§ **Task goal**: Exactly as written, transcribe the data from its opening line through the line containing "subtotal: 3323.31 -> 3338.81". Leave every picture out.

--------

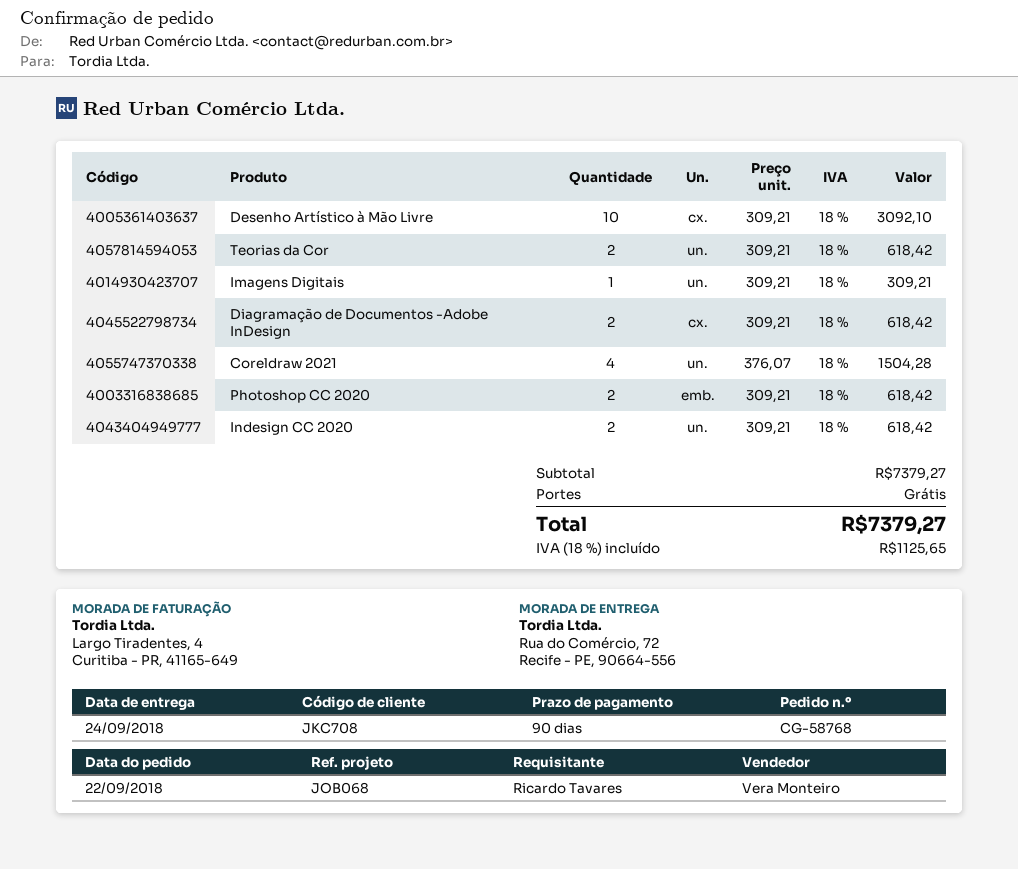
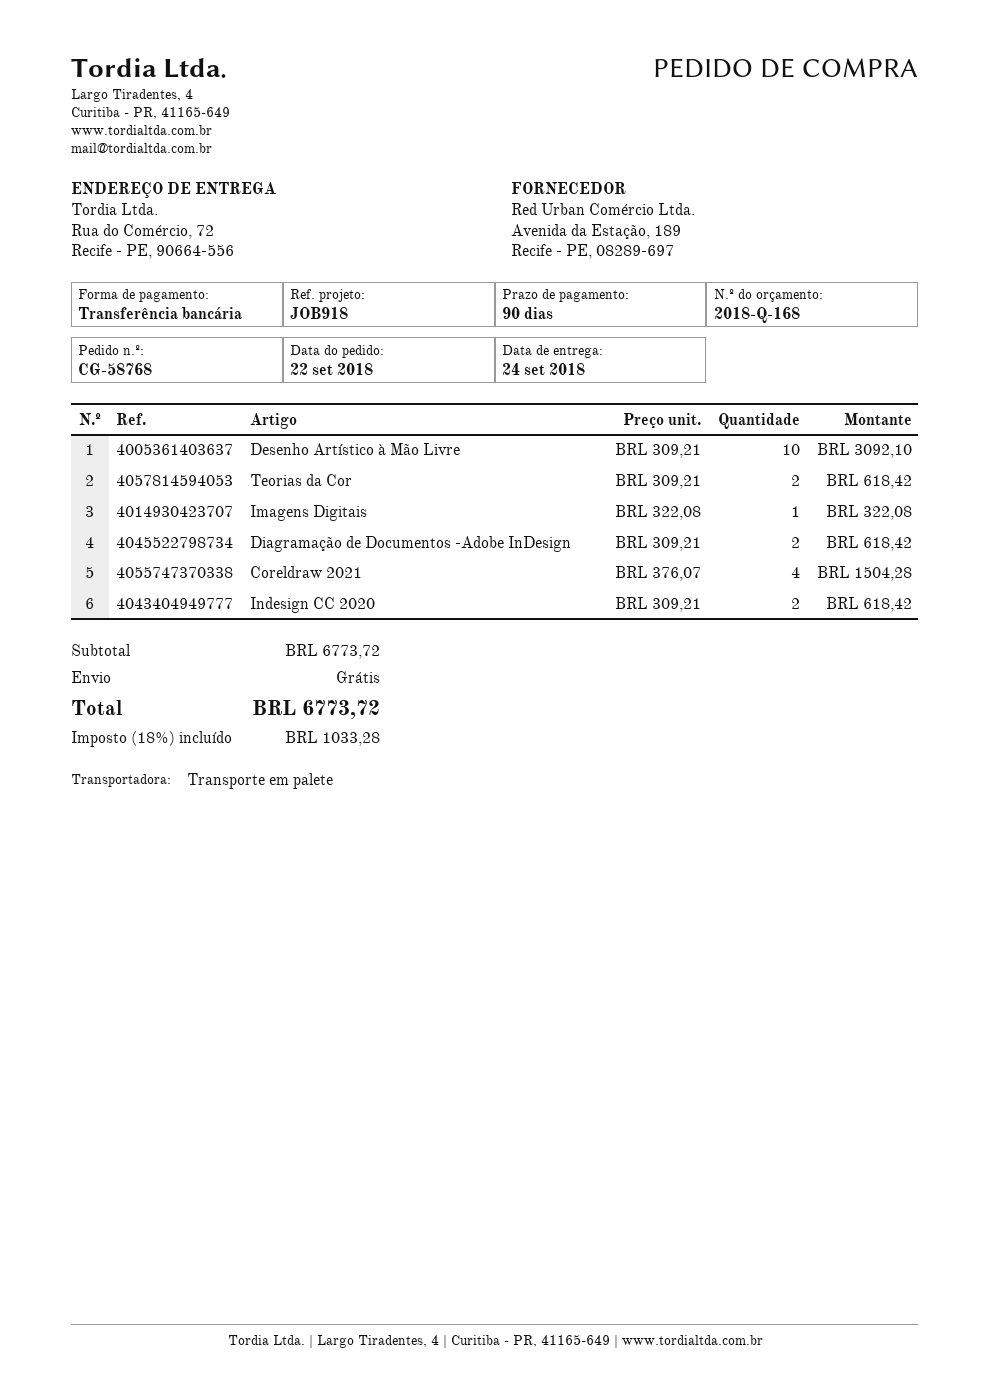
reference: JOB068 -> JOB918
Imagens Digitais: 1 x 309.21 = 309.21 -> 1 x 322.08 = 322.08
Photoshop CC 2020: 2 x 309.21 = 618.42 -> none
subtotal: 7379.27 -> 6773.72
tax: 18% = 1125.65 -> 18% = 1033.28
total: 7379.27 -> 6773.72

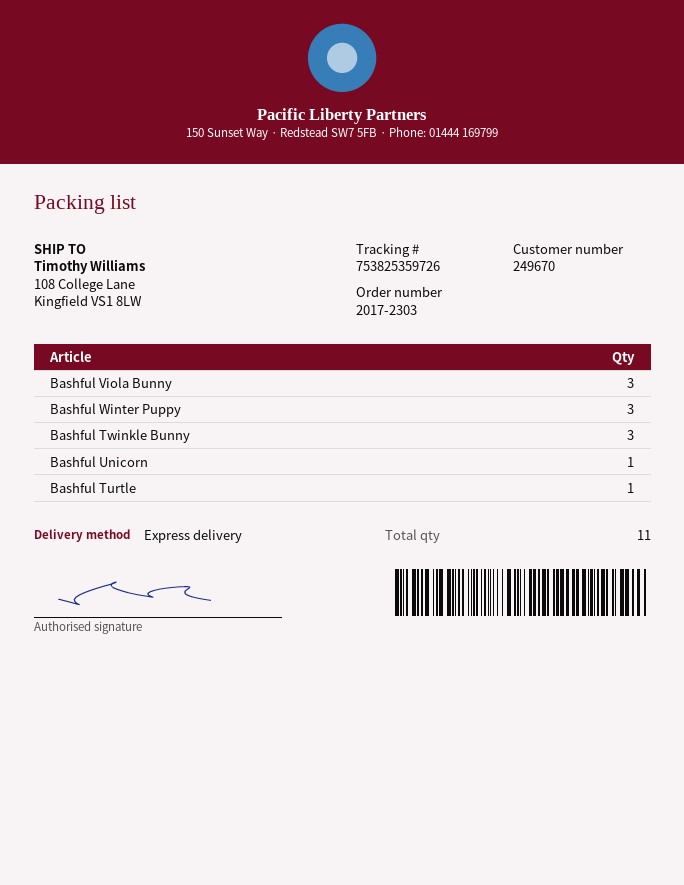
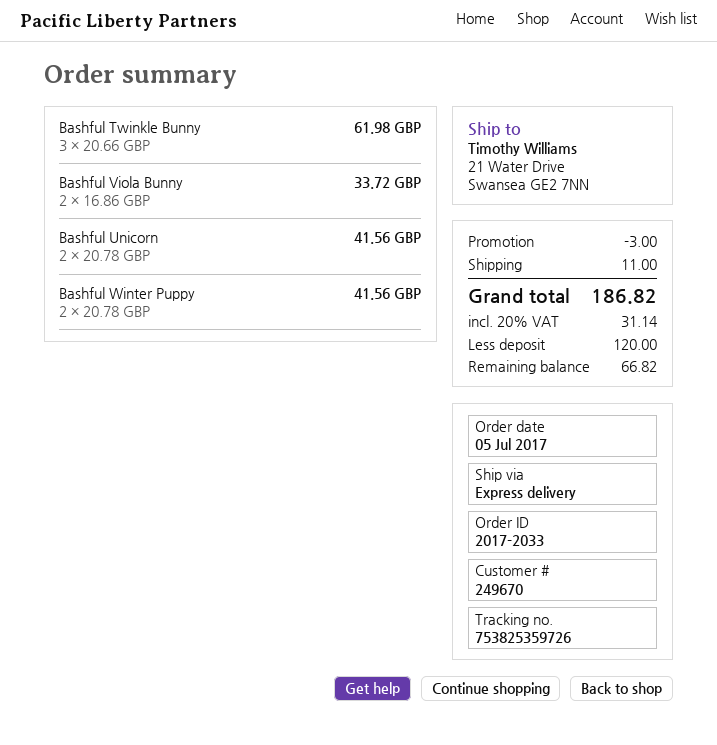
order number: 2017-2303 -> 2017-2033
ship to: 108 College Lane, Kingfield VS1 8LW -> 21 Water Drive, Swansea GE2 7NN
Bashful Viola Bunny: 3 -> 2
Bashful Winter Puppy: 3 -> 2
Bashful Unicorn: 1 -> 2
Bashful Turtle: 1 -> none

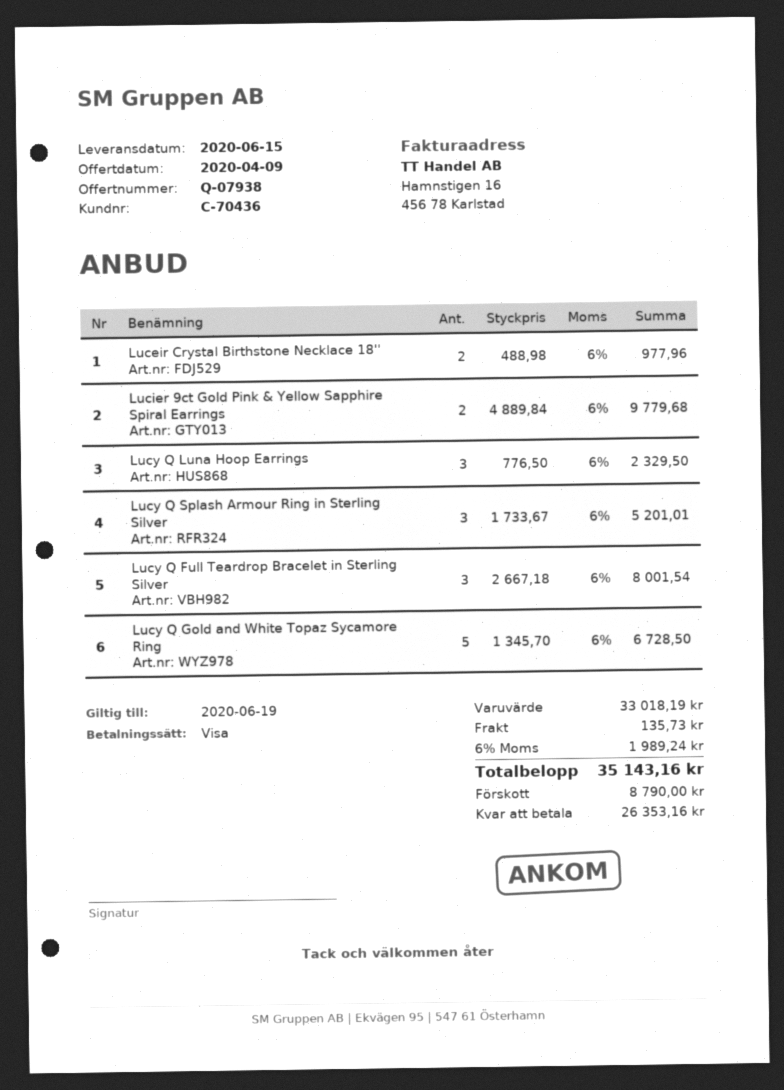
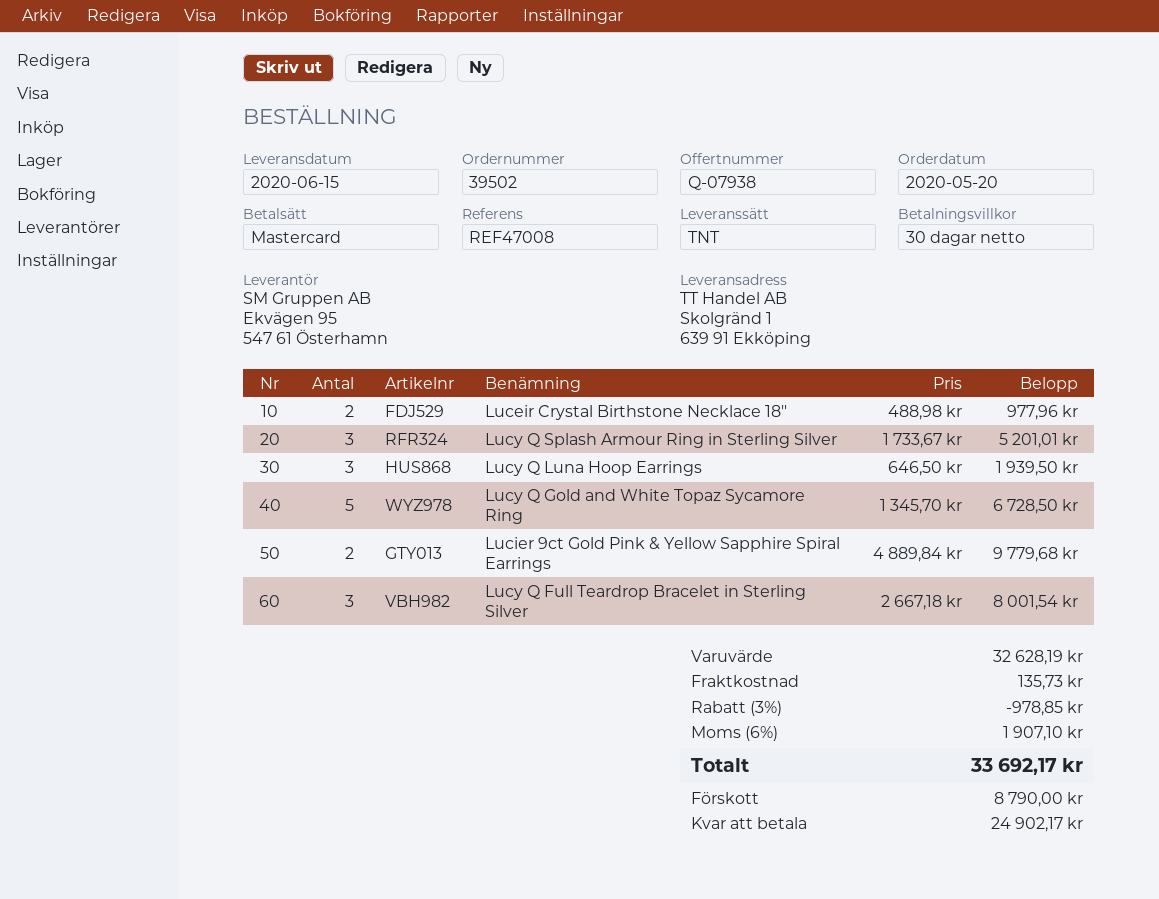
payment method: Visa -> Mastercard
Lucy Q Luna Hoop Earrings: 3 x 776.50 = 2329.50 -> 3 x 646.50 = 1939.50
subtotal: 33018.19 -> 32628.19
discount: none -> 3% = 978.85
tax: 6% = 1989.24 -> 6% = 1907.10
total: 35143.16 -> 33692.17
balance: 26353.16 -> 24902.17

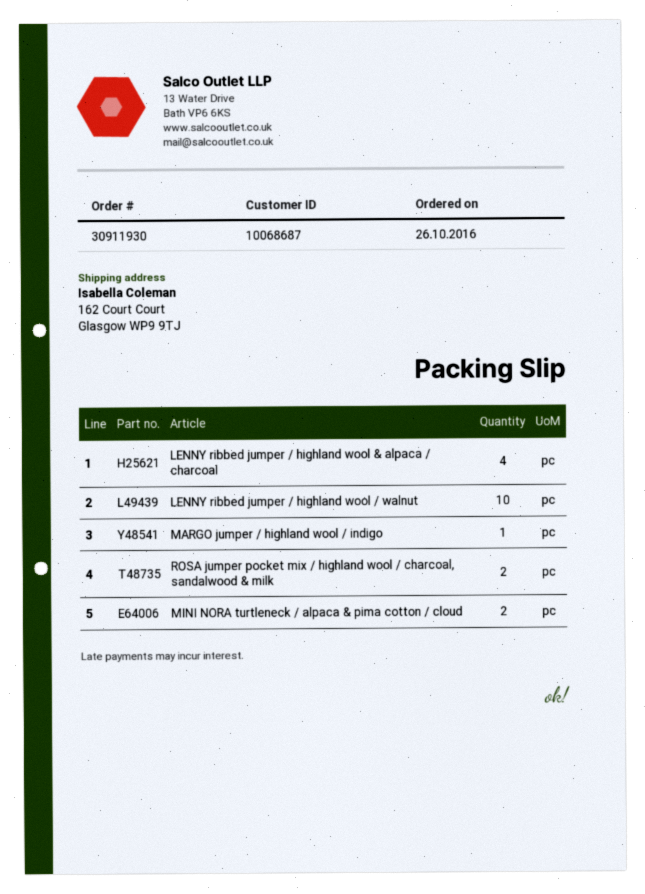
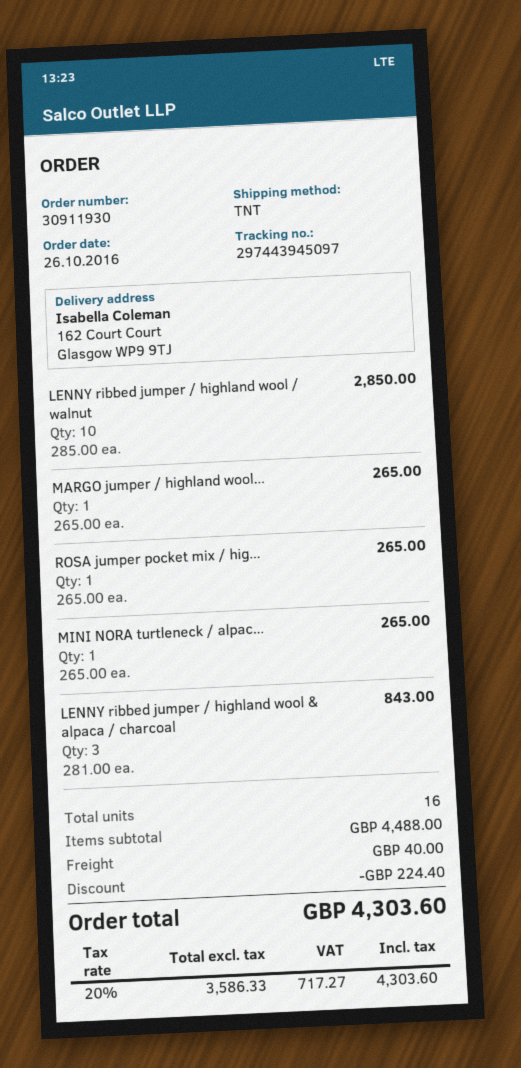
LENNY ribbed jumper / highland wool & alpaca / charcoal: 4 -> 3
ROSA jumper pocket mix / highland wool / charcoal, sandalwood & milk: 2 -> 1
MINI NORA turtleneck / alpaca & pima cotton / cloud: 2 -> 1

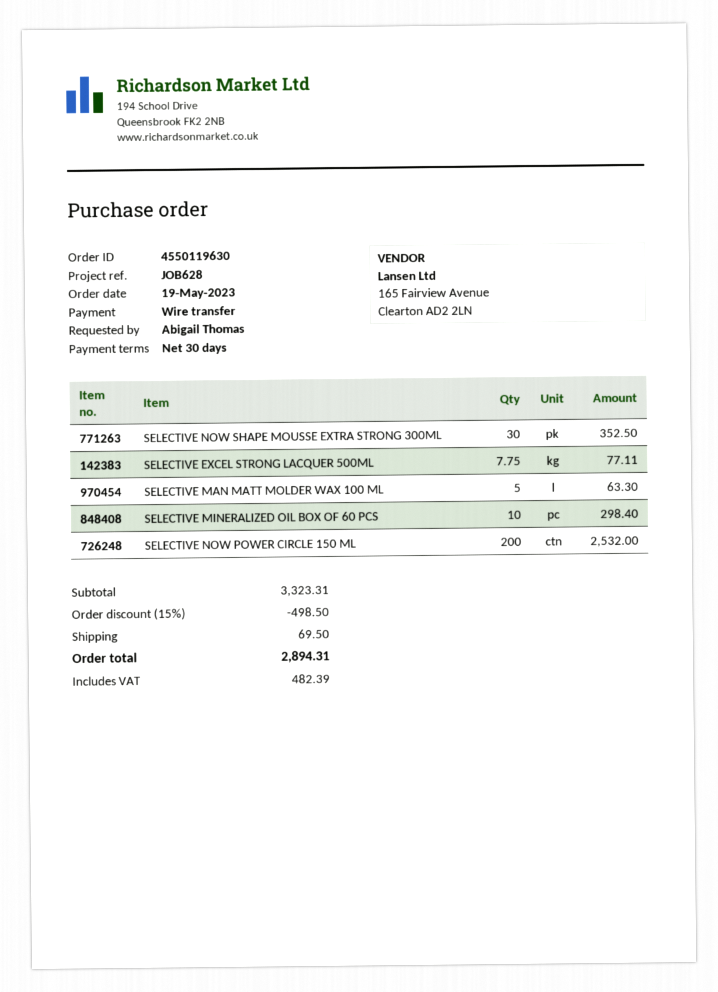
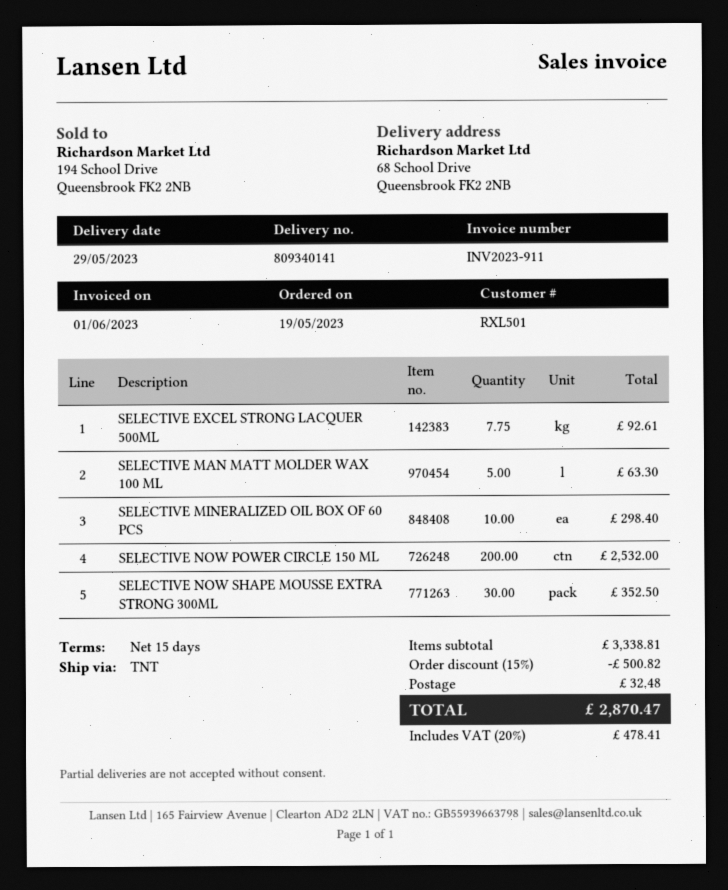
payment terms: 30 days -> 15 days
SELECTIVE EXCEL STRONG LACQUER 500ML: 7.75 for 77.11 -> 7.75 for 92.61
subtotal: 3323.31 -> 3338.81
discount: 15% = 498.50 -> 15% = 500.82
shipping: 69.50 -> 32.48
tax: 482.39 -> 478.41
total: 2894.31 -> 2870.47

--------

§ **Finished task**:
reference: JOB068 -> JOB918
Imagens Digitais: 1 x 309.21 = 309.21 -> 1 x 322.08 = 322.08
Photoshop CC 2020: 2 x 309.21 = 618.42 -> none
subtotal: 7379.27 -> 6773.72
tax: 18% = 1125.65 -> 18% = 1033.28
total: 7379.27 -> 6773.72

order number: 2017-2303 -> 2017-2033
ship to: 108 College Lane, Kingfield VS1 8LW -> 21 Water Drive, Swansea GE2 7NN
Bashful Viola Bunny: 3 -> 2
Bashful Winter Puppy: 3 -> 2
Bashful Unicorn: 1 -> 2
Bashful Turtle: 1 -> none

payment method: Visa -> Mastercard
Lucy Q Luna Hoop Earrings: 3 x 776.50 = 2329.50 -> 3 x 646.50 = 1939.50
subtotal: 33018.19 -> 32628.19
discount: none -> 3% = 978.85
tax: 6% = 1989.24 -> 6% = 1907.10
total: 35143.16 -> 33692.17
balance: 26353.16 -> 24902.17

LENNY ribbed jumper / highland wool & alpaca / charcoal: 4 -> 3
ROSA jumper pocket mix / highland wool / charcoal, sandalwood & milk: 2 -> 1
MINI NORA turtleneck / alpaca & pima cotton / cloud: 2 -> 1

payment terms: 30 days -> 15 days
SELECTIVE EXCEL STRONG LACQUER 500ML: 7.75 for 77.11 -> 7.75 for 92.61
subtotal: 3323.31 -> 3338.81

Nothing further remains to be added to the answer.